(TASK TO CARRY OUT)
Nothing outside the range below should be printed. Output exactly the lines from the line with "top: 114px ->" to the line with "Mono, monospace ->", both included.

(INFORMATION PROVIDED)
+++++

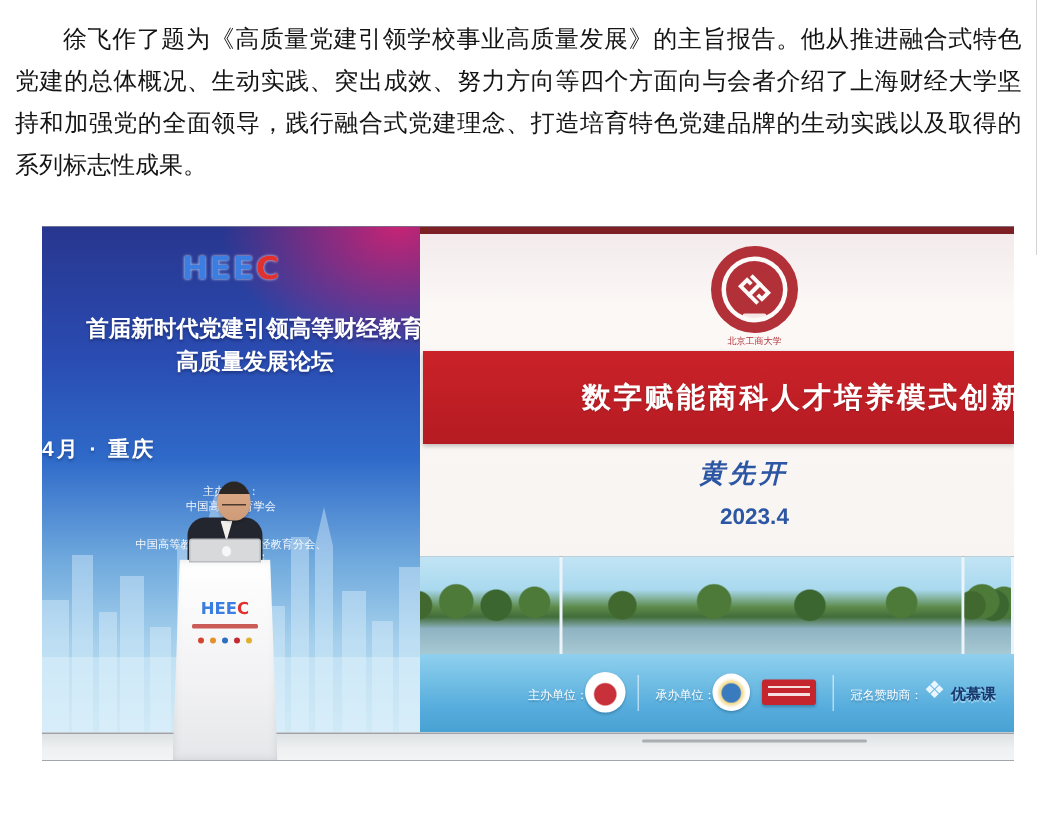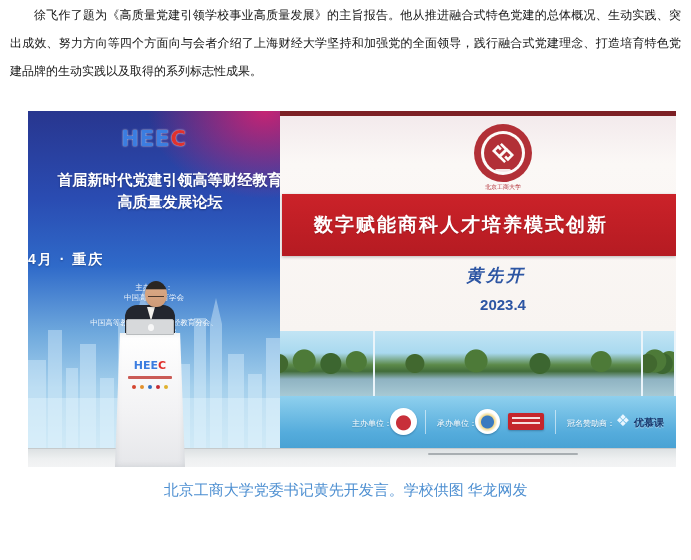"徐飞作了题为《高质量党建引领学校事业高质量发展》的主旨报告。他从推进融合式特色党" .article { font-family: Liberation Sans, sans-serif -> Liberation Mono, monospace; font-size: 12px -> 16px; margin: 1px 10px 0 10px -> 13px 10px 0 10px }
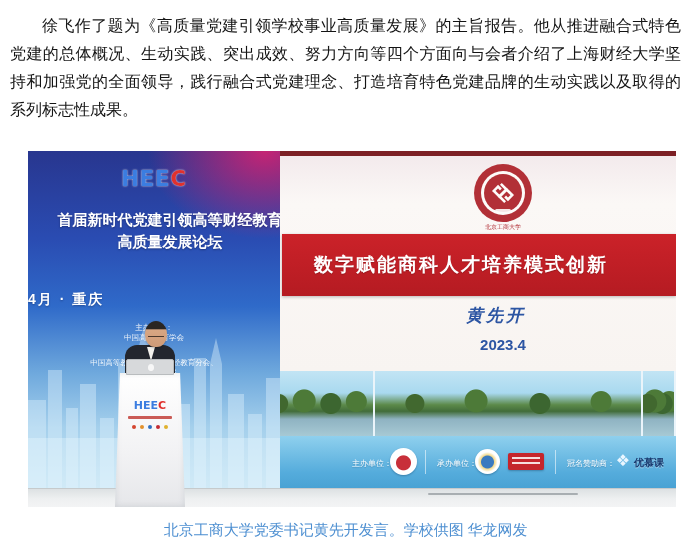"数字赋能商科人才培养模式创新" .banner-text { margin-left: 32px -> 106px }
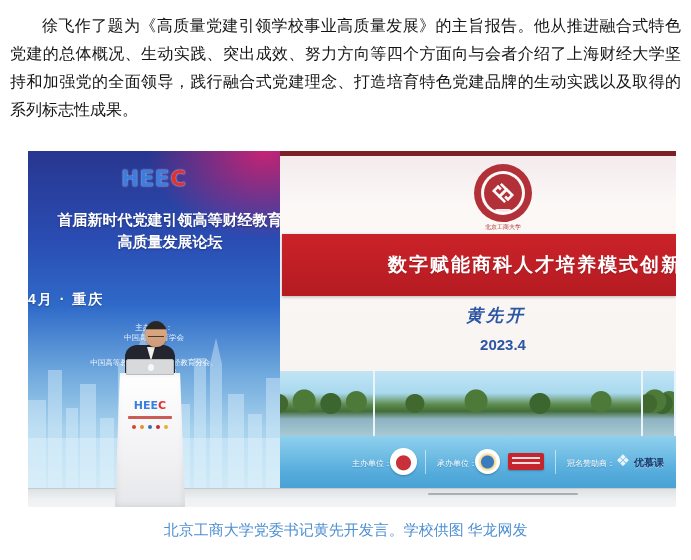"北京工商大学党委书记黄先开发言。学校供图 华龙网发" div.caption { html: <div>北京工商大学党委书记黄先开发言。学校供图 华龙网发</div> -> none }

+++++

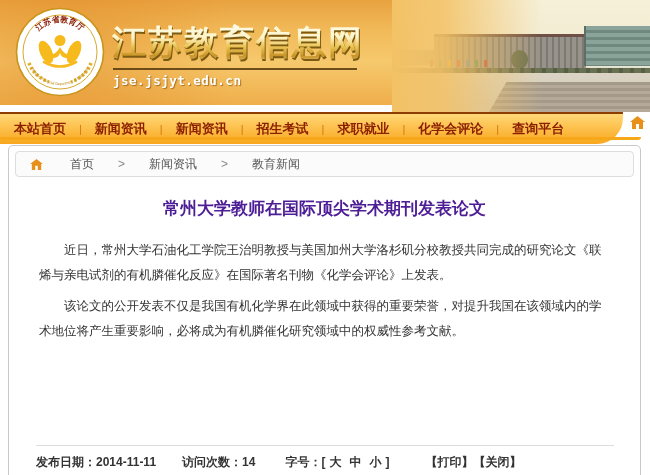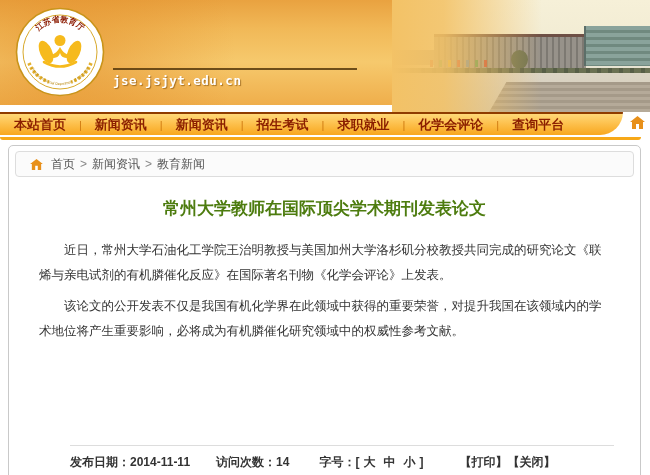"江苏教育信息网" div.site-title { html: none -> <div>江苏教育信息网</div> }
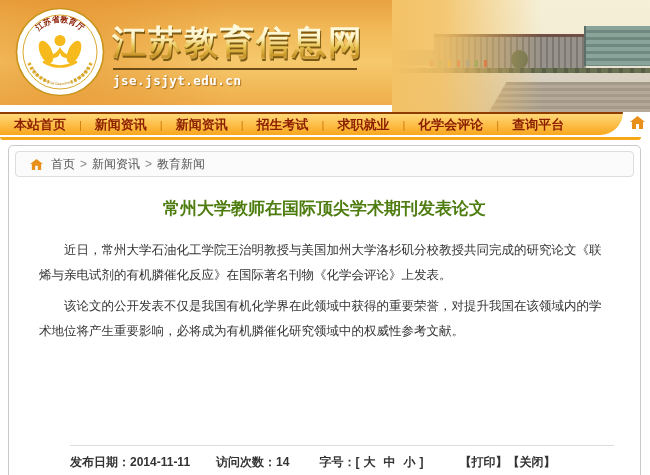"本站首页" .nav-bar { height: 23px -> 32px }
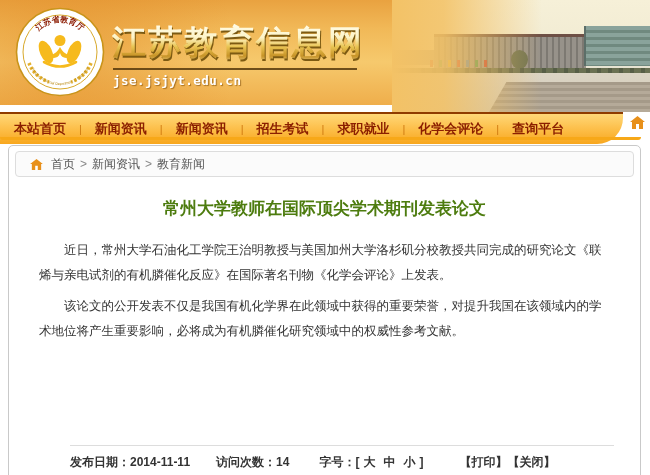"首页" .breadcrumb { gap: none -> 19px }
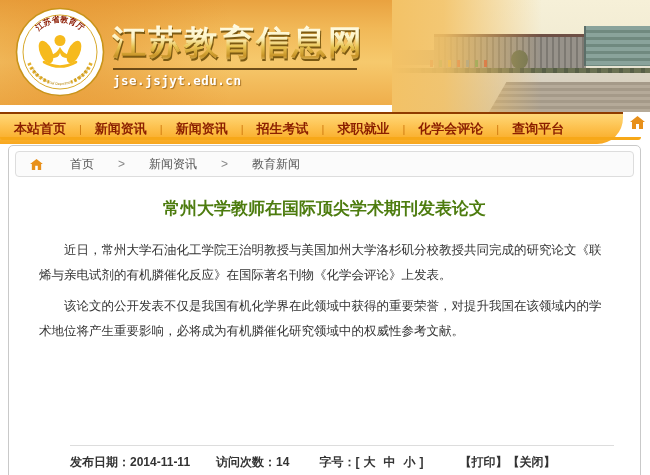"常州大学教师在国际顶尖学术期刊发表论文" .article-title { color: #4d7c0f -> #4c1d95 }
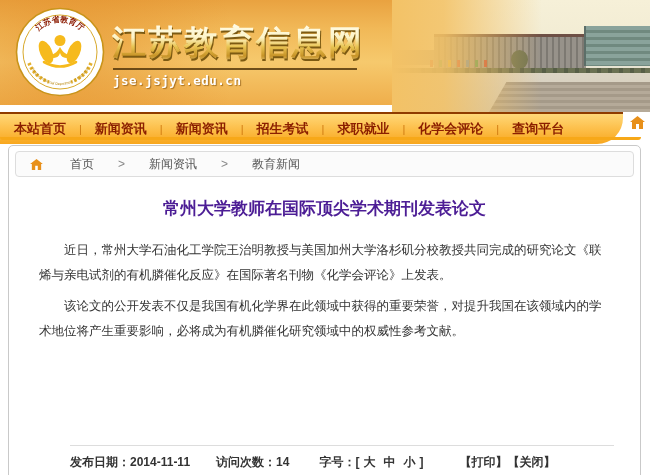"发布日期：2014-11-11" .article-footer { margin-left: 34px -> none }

+++++

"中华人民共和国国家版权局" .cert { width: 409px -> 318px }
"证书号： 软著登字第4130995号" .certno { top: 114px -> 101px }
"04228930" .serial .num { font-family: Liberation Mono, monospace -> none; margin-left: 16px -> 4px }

+++++

(ANSWER AREA)
"证书号： 软著登字第4130995号" .certno { top: 114px -> 101px }
"04228930" .serial .num { font-family: Liberation Mono, monospace -> none; margin-left: 16px -> 4px }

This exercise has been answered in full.